### GIVEN DATA
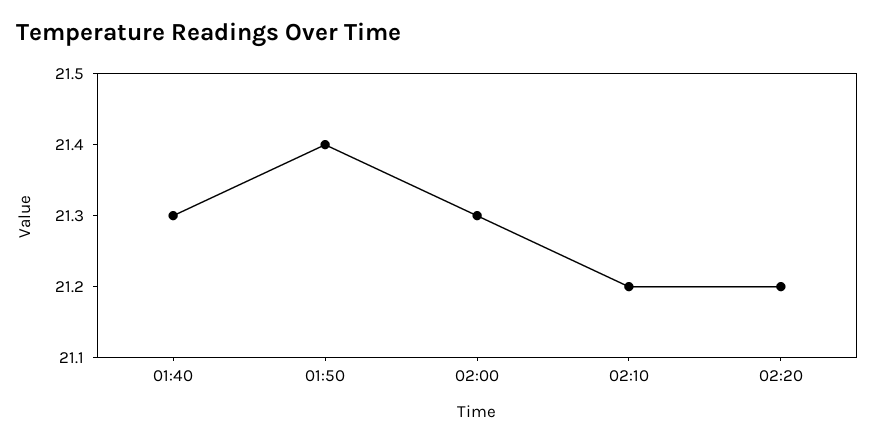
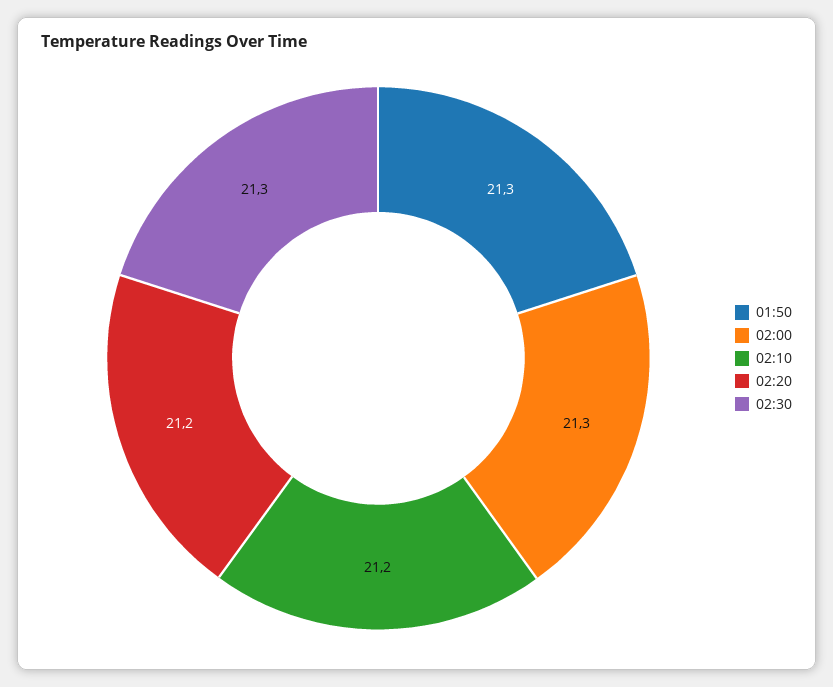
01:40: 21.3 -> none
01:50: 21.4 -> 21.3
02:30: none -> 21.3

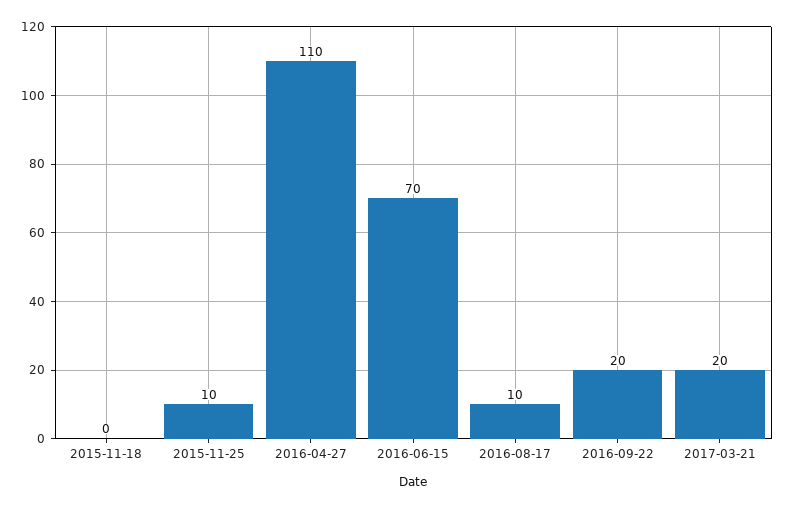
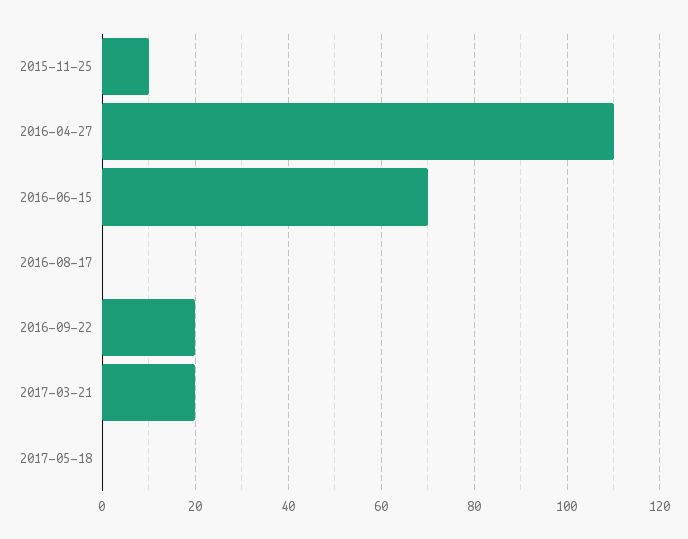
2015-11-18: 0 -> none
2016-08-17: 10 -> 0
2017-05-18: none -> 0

### REQUIRED ACTION
Go through the entries above and report each line with the string "none" in it.

### WRITTEN RESPONSE
01:40: 21.3 -> none
02:30: none -> 21.3
2015-11-18: 0 -> none
2017-05-18: none -> 0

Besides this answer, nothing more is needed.